The axis labels are added around line 239 – 253 as text elements that are attached (appended) to the svg. These labels have som attributes and some of them you need to modify to make them look their best in your project. First of all you need to change the .text properties to whatever makes sense for your data. Once you have done this you will also need to alter the x-values on both labels to a number that places your axis label in a way that looks good. Please note that for the y label the coordinate system is fliped because the text element is flipped. That means the x-value moves the text up and down on the screen along the y axis since the the texts x-axis is flipped 90 degrees. You can adjust how close the label is to the graphic with the y property. The code for the x-labek looks like this:

svg.append("text")
    .attr("class", "x label")
    .attr("text-anchor", "end")
    .attr("x", 280)
    .attr("y", height - 4)
    .text("income per capita, inflation-adjusted (dollars)");

The source attribution is different, it’s a html div element containing a couple of links. Try modifying them to suit your project. You find them around line 75 in the html files linked at the top of the article.

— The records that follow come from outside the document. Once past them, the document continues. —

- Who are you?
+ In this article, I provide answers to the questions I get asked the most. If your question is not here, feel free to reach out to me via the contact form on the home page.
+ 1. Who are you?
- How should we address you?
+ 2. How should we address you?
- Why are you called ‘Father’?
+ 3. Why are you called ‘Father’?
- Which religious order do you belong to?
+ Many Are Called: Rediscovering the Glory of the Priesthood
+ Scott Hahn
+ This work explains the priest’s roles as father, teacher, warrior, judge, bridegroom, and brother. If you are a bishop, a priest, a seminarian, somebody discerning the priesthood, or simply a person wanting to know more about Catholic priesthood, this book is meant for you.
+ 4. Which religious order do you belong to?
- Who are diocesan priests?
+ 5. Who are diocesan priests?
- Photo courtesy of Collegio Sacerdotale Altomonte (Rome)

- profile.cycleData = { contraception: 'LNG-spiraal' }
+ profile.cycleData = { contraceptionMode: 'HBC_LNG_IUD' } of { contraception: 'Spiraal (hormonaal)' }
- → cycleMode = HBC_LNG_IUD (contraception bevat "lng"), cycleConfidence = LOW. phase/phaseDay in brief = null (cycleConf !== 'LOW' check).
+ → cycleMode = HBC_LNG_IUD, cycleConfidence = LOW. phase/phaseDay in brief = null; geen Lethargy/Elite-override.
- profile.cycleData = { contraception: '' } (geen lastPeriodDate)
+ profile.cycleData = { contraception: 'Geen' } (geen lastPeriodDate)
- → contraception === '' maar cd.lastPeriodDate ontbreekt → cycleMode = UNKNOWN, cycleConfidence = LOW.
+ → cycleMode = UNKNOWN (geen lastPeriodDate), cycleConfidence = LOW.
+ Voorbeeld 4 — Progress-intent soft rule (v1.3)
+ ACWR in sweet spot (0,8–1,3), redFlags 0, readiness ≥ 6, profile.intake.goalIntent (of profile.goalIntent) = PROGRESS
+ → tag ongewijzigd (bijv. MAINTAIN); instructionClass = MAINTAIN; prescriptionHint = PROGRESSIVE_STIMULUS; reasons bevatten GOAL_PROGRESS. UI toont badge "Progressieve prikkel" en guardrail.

  <div id="credits">Source 1:<a href="https://gauteheggen.com">gauteheggen.com</a> Source 2:<a href="https://nrk.no">nrk.no</a></div>

More to come

This should hopefully be enough get you going exploring some data. There will be updates to this article. Here is a list of what will be covered soon:

  • sort the bubbles z-indeex by their size so big bubbles go to the back.
  • Labeled axis
  • html element to add links to sources etc.
  • Implementing d3 statistical methods and visualizing them (This might be a lot of work, or not, lets find out!)